Но было кое-что похуже. Те, кого ранее так недальновидно упоминал Родон в своей речи, по каким-то причинам либо покидали город, либо погибали. Молодой ювелир Жакар, чьи украшения были отмечены самим правителем южных земель, был убит в собственном доме. Пятьдесят четыре ножевых ранения искромсали тело мужчины настолько, что его с трудом смогли опознать. Вся мастерская была забрызгана алыми пятнами. В первый миг Двельтонь решил, что произошло ограбление, однако позже выяснилось, что ни один драгоценный материал из дома Жакара не был взят.
Спустя полгода погиб и травник Хаин, чье жаропонижающее зелье оказалось востребованным далеко за пределами городка. Сам правитель пожаловал ему крупную сумму денег на дальнейшие исследования. Хаина цинично отравили во время чаепития, на котором присутствовали травники южных земель, а убийцей мудреца оказался его собственный ученик, сирота, который с девяти лет проживал с ним под одной крышей. Когда юношу взяли под стражу, тот утверждал, что Хаин с первых же дней их совместного проживания грязно пользовался его телом и поэтому заслужил наказание. Но, если это было правдой, Родону не давала покоя мысль, почему все произошло именно после похвалы Его Высочества.
В какой-то миг господин Двельтонь посмотрел на свой город не как на скопление живущих в нем людей, а как на живой организм, который поглощает все, что хоть немного от него отличается. Отец Родона не раз говорил, что со скотом нужно поступать по-скотски, что чернь, ползающая под стенами замка, должна оставаться чернью, и, если хоть один глупец попытается разглядеть в этом мусоре жемчуг, то он мигом лишится головы.
— Этот город понимает только жестокость.
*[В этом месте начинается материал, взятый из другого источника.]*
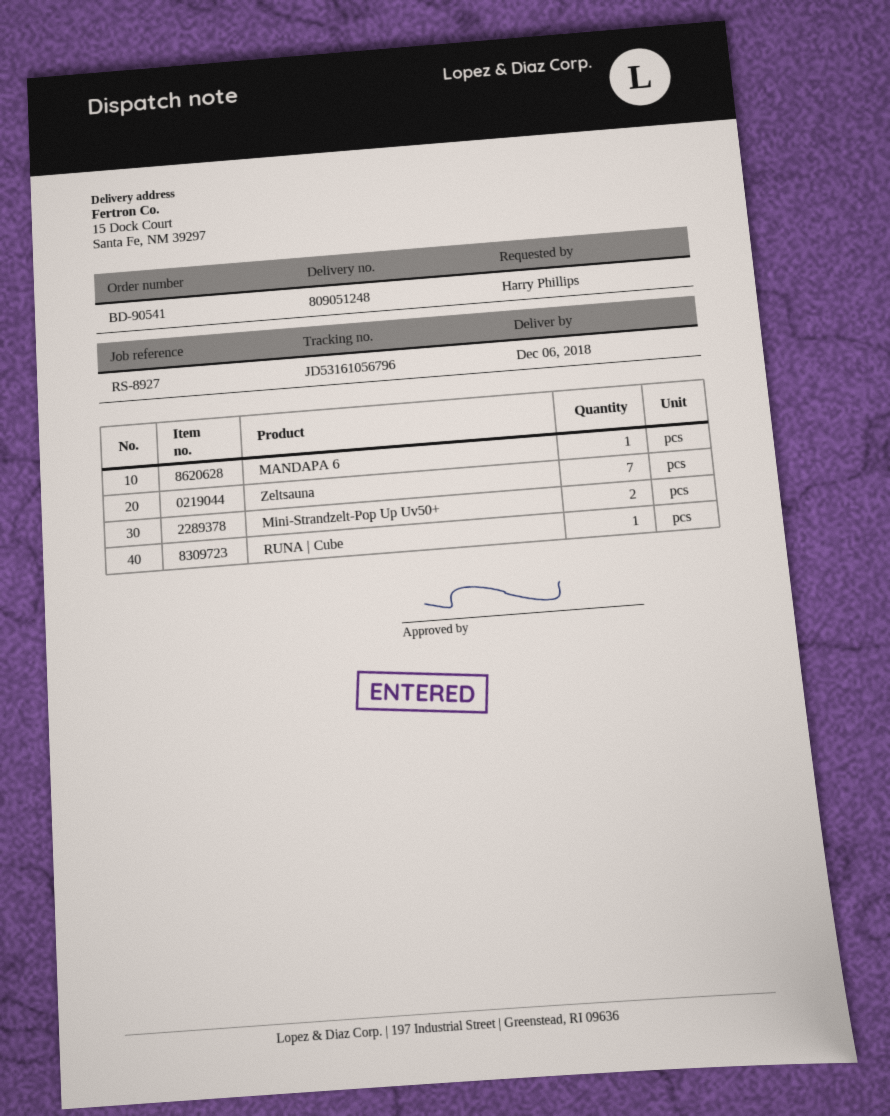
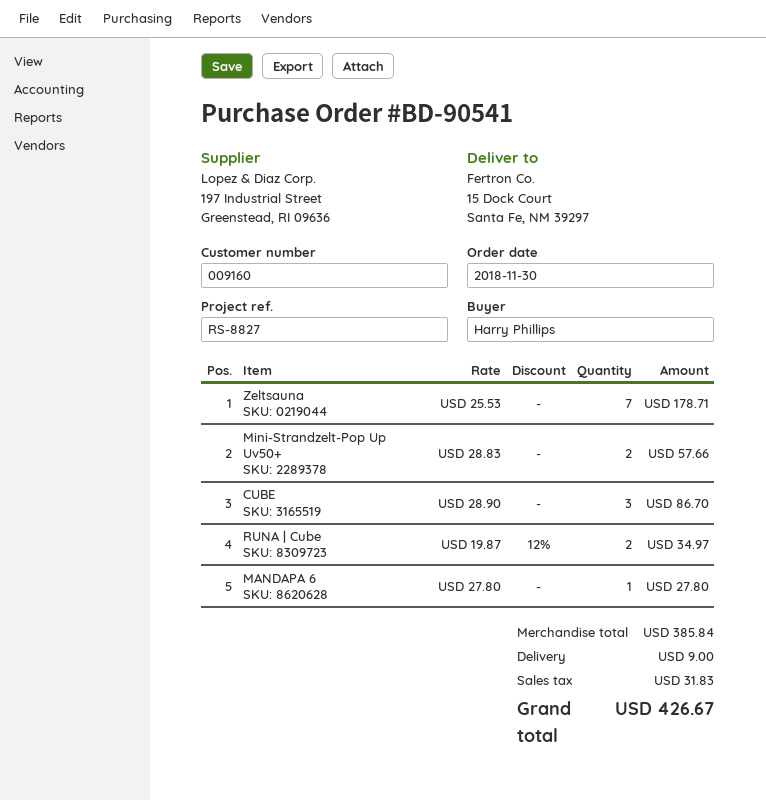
reference: RS-8927 -> RS-8827
RUNA | Cube: 1 -> 2
CUBE: none -> 3

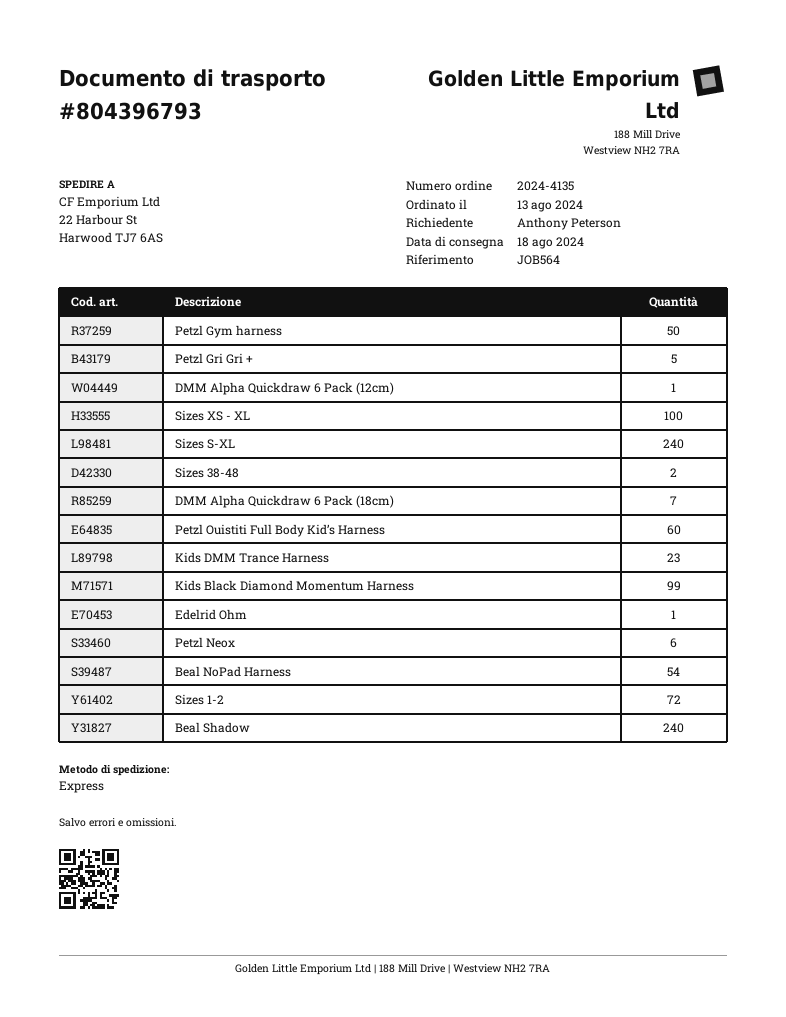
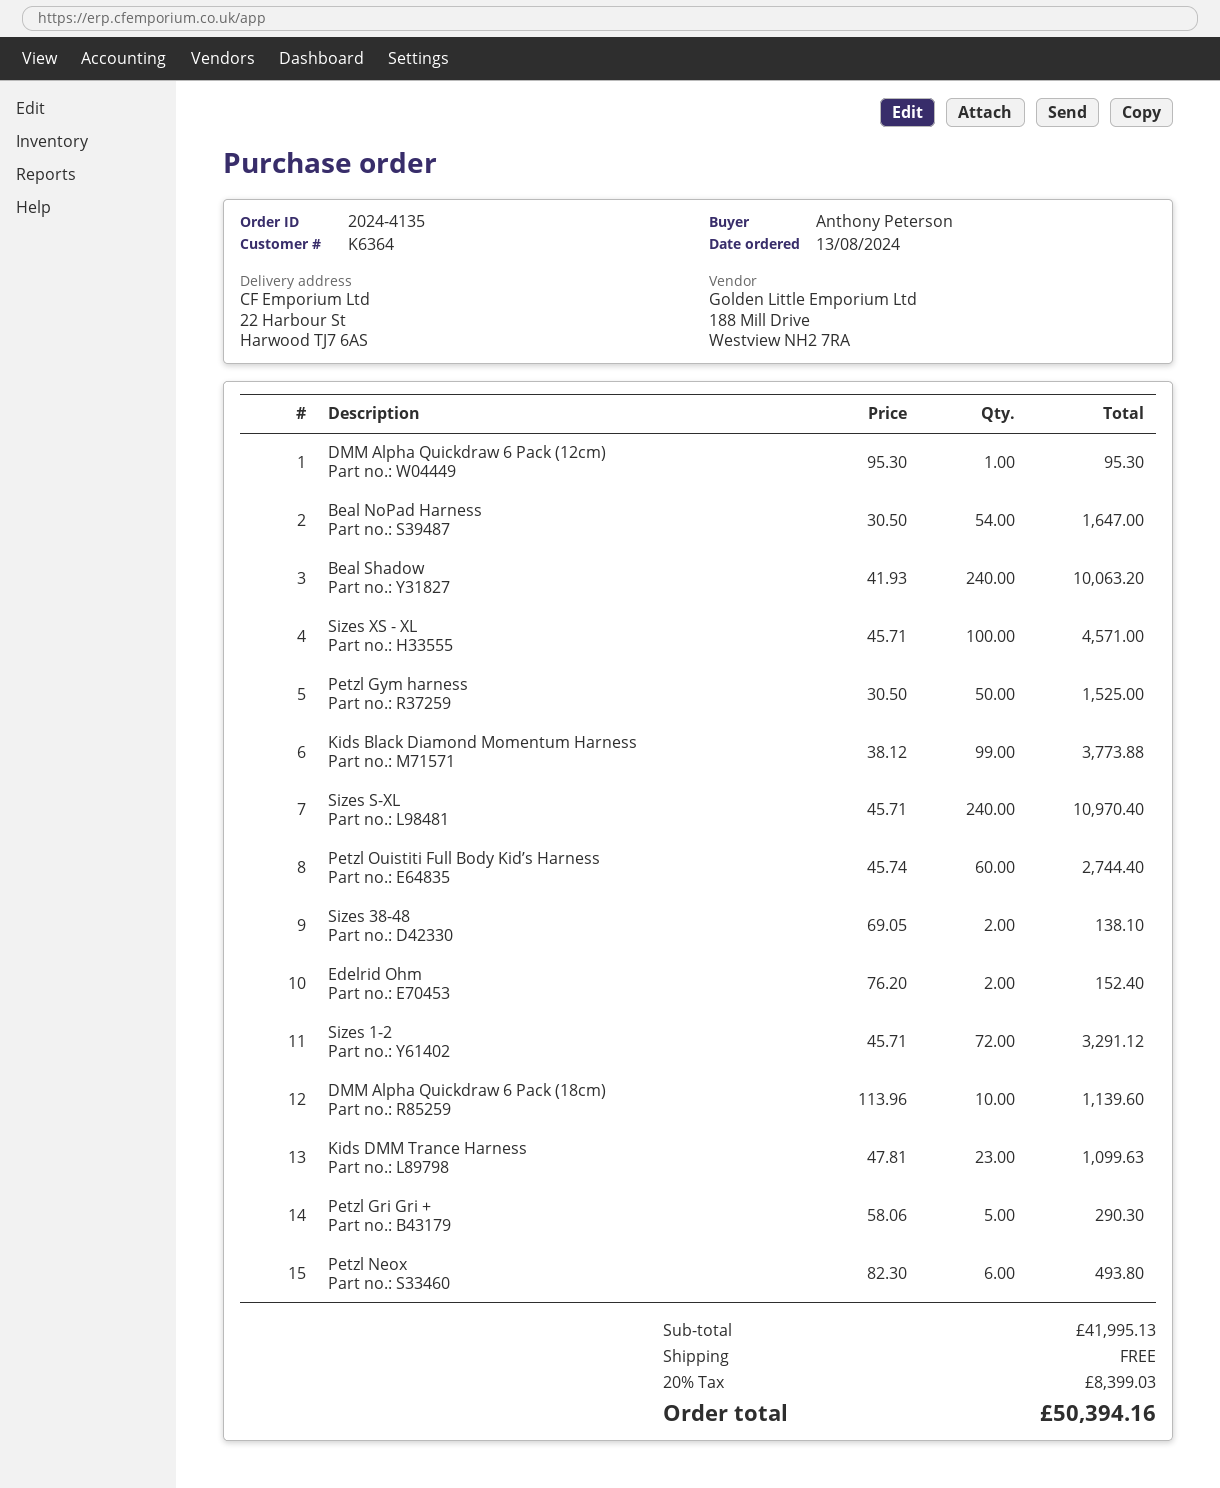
DMM Alpha Quickdraw 6 Pack (18cm): 7 -> 10
Edelrid Ohm: 1 -> 2

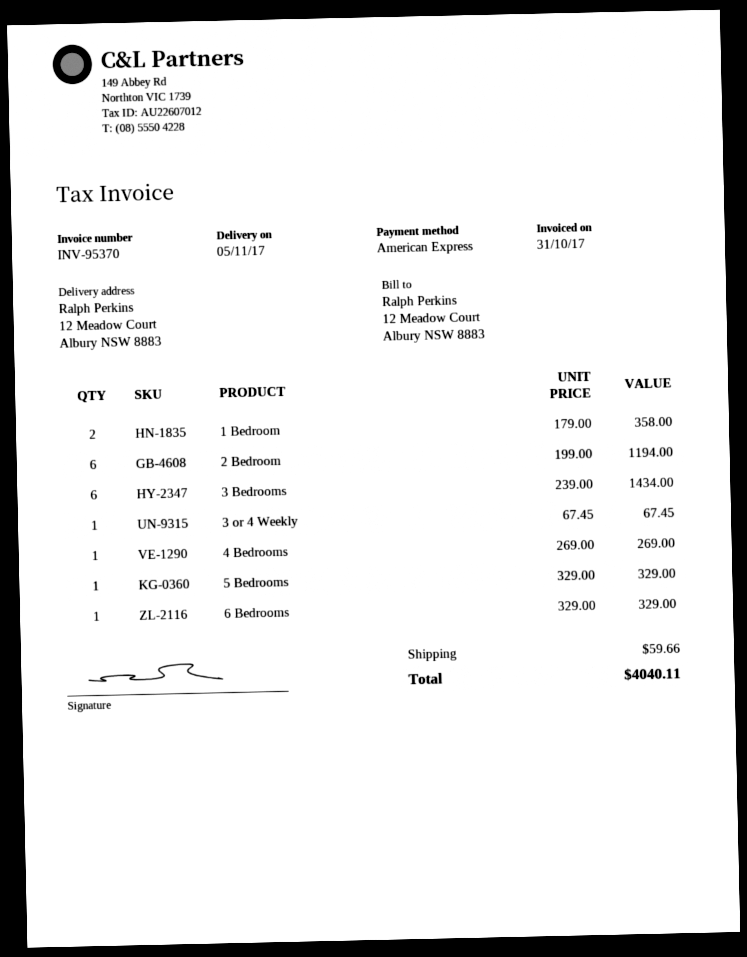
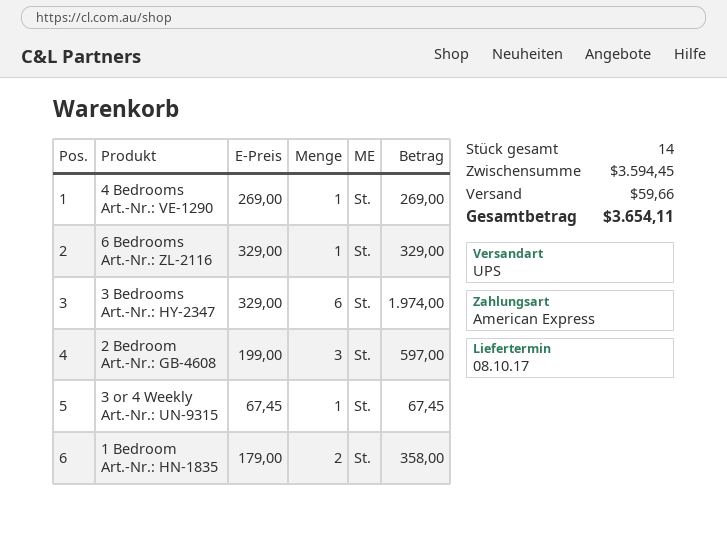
delivery date: 2017-11-05 -> 2017-10-08
2 Bedroom: 6 x 199.00 = 1194.00 -> 3 x 199.00 = 597.00
3 Bedrooms: 6 x 239.00 = 1434.00 -> 6 x 329.00 = 1974.00
5 Bedrooms: 1 x 329.00 = 329.00 -> none
total: 4040.11 -> 3654.11

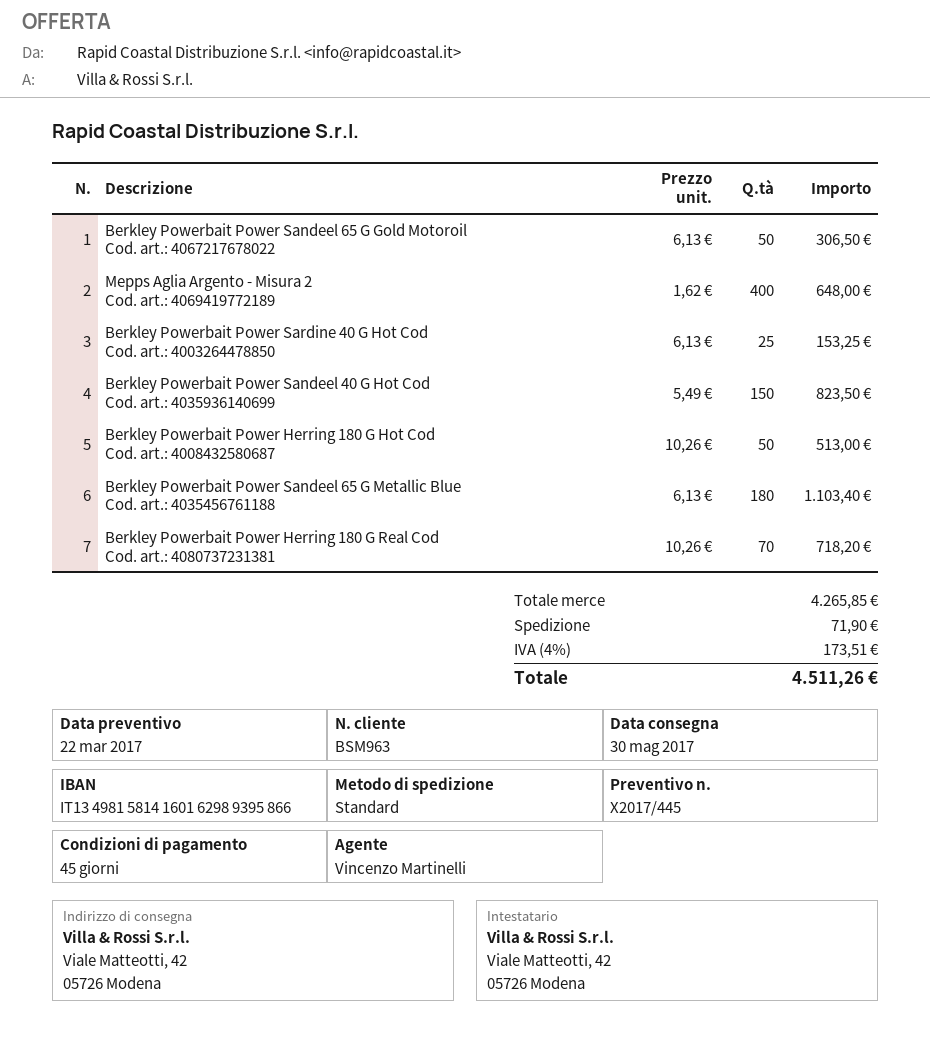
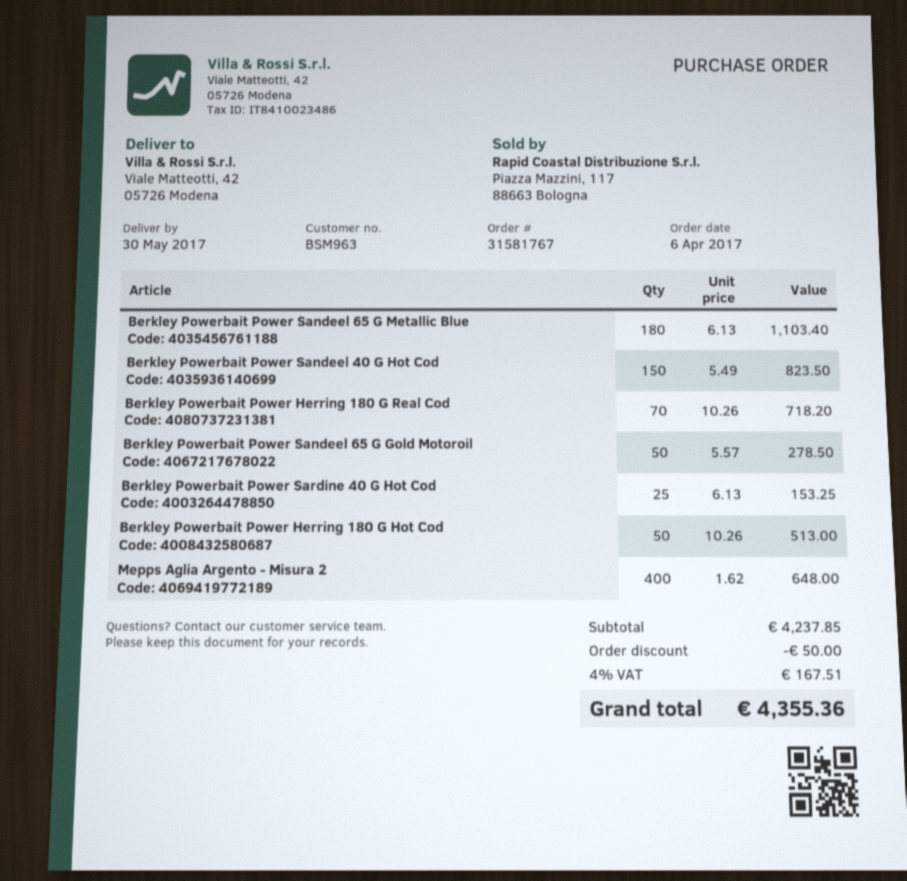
Berkley Powerbait Power Sandeel 65 G Gold Motoroil: 50 x 6.13 = 306.50 -> 50 x 5.57 = 278.50
subtotal: 4265.85 -> 4237.85
discount: none -> 50.00
shipping: 71.90 -> none
tax: 4% = 173.51 -> 4% = 167.51
total: 4511.26 -> 4355.36

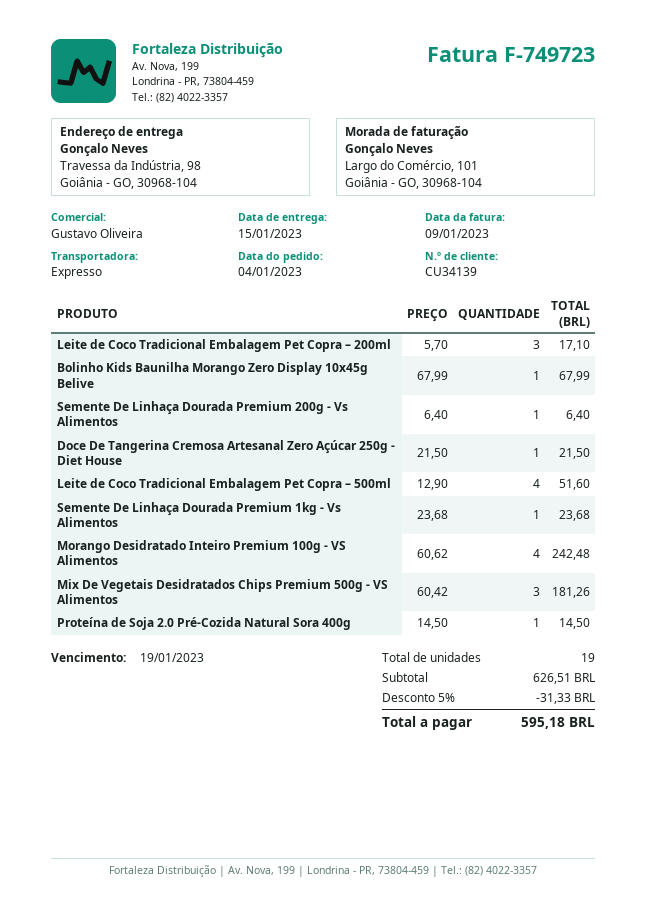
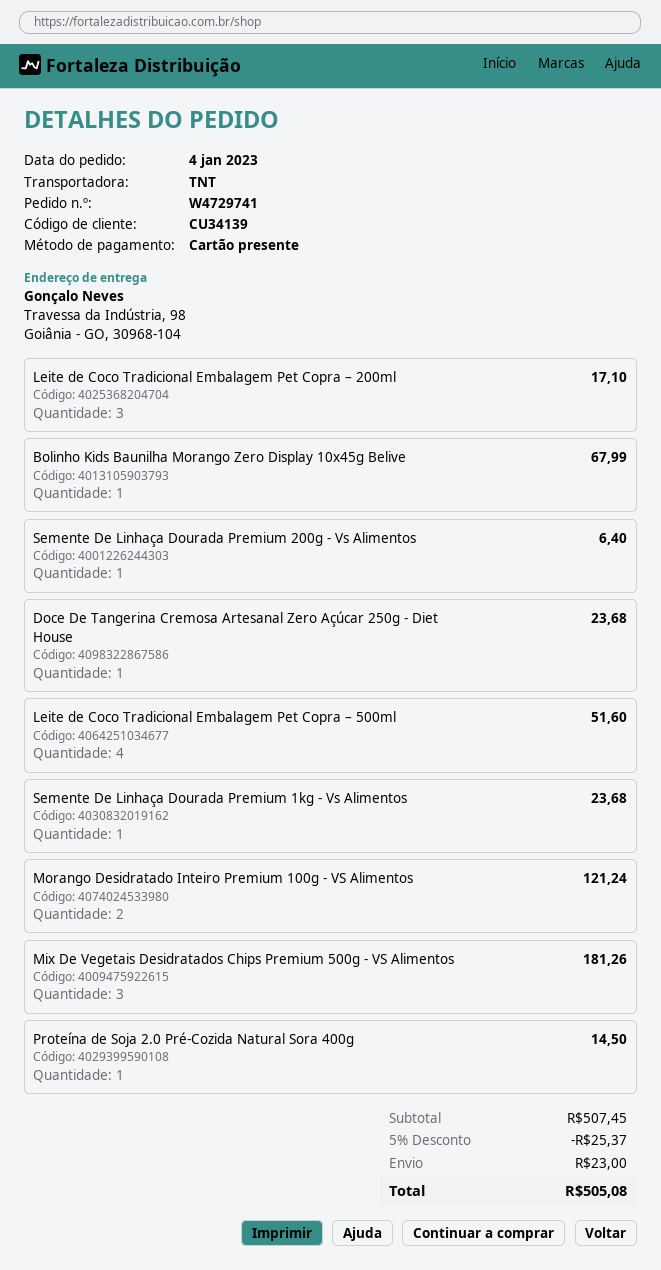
shipping method: express -> TNT
Doce De Tangerina Cremosa Artesanal Zero Açúcar 250g - Diet House: 1 for 21.50 -> 1 for 23.68
Morango Desidratado Inteiro Premium 100g - VS Alimentos: 4 for 242.48 -> 2 for 121.24
subtotal: 626.51 -> 507.45
discount: 5% = 31.33 -> 5% = 25.37
shipping: none -> 23.00
total: 595.18 -> 505.08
Если ты попробуешь погладить его, то сам не заметишь, как твоя рука окажется обглоданной до костей, — эту фразу старик повторял постоянно, и в такие моменты его лицо буквально перекашивалось от ненависти.
В те минуты Родон чувствовал, что начинает презирать отца за его жестокое высокомерие, но в последние годы он всё чаще видел то, что раньше было скрыто от его глаз. Быть может, по отдельности каждый, живущий в этом городе, был добр, отзывчив и любознателен, но вместе все эти люди превращались в кровожадную стихию под названием «толпа».